Lulus kuliah sering kali dianggap sebagai gerbang menuju kehidupan “nyata”. Bagi banyak fresh graduate, kenyataannya justru dimulai dengan penantian panjang yang melelahkan.
Di balik toga, foto wisuda, dan ucapan “selamat”, ada kekosongan yang tak semua orang lihat; kekosongan berupa ketidakpastian, rasa cemas, dan hari-hari yang berputar antara scroll lowongan kerja dan menunggu balasan yang tak kunjung datang.
Status “nganggur” bukan sekadar label, melainkan kondisi mental yang kompleks. Di satu sisi, ada keinginan besar untuk mandiri, bekerja, dan membuktikan diri.

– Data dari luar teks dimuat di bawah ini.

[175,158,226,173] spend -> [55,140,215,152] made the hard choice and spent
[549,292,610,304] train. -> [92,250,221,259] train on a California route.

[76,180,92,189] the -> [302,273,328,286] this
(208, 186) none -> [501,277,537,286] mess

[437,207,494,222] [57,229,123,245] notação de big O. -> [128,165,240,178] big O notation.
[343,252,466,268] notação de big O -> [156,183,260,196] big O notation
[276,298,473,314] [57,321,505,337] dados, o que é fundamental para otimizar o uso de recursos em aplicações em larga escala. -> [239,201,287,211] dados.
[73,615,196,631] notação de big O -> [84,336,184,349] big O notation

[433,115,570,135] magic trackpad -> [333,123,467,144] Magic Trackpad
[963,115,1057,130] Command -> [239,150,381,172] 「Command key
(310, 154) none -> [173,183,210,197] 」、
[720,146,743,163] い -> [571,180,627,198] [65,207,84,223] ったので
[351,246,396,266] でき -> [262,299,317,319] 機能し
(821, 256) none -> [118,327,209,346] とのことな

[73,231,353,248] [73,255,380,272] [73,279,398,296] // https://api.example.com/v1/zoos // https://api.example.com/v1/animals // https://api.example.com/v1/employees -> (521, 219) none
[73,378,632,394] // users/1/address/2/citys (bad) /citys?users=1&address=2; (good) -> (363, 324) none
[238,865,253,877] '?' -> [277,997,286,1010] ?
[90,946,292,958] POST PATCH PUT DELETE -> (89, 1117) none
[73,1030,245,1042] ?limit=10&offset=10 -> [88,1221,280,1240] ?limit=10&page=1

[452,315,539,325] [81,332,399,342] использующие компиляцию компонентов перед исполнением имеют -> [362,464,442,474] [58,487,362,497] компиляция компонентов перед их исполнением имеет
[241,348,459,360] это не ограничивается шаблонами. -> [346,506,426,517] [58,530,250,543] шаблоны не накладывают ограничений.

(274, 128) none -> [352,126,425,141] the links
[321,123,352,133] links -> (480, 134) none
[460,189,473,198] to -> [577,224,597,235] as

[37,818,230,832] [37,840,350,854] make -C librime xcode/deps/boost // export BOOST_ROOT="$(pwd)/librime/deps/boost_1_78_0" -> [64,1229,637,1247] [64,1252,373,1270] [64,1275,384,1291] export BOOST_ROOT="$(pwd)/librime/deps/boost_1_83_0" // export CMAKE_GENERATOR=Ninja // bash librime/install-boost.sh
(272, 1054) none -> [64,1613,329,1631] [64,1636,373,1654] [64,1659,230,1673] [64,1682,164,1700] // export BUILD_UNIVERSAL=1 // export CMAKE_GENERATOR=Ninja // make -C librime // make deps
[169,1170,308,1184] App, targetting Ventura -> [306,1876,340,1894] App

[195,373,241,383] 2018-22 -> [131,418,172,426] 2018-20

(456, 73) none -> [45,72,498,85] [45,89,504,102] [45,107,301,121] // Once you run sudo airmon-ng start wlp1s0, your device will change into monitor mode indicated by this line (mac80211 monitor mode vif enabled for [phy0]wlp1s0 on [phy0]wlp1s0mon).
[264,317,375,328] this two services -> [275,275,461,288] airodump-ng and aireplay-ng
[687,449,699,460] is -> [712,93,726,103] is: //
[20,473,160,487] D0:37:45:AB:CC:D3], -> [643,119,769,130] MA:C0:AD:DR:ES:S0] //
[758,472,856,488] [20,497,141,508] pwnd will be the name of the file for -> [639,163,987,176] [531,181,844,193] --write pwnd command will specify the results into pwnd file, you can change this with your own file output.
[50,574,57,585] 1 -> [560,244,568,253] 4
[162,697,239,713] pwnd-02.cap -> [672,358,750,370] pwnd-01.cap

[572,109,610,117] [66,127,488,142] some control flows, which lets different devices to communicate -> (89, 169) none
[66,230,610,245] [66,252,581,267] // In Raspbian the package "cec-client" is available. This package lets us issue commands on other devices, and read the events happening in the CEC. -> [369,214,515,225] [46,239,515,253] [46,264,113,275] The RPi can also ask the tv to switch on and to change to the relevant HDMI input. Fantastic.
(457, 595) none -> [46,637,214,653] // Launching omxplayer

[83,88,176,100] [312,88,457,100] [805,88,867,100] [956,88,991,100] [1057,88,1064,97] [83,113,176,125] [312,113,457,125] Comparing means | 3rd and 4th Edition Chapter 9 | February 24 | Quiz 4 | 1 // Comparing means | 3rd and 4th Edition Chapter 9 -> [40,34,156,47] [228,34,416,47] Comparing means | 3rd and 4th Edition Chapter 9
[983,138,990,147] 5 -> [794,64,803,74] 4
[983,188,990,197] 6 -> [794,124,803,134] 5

Di sisi lain, ada realita pasar kerja yang semakin sempit, persaingan yang ketat, dan tuntutan dunia profesional yang seolah tak memberi ruang bagi yang baru mulai belajar.
Ini bukan tentang tidak mau bekerja, melainkan tentang tidak diberi kesempatan.
Dilema di Antara Harapan dan Realita
Sebagian besar dari kita dibesarkan dengan narasi bahwa pendidikan adalah kunci menuju masa depan yang cerah.
Maka, wajar jika banyak fresh graduate merasa kecewa ketika ternyata ijazah saja tidak cukup untuk membuka pintu-pintu kesempatan.
Banyak lowongan kerja yang bahkan menuntut pengalaman dua tahun untuk posisi entry-level. Sementara itu, program magang atau freelance kadang dibayar minim, atau bahkan tidak dibayar sama sekali.
Tak jarang, fresh graduate harus menerima komentar seperti “terlalu pilih-pilih kerjaan” atau “coba aja apa dulu, yang penting kerja”.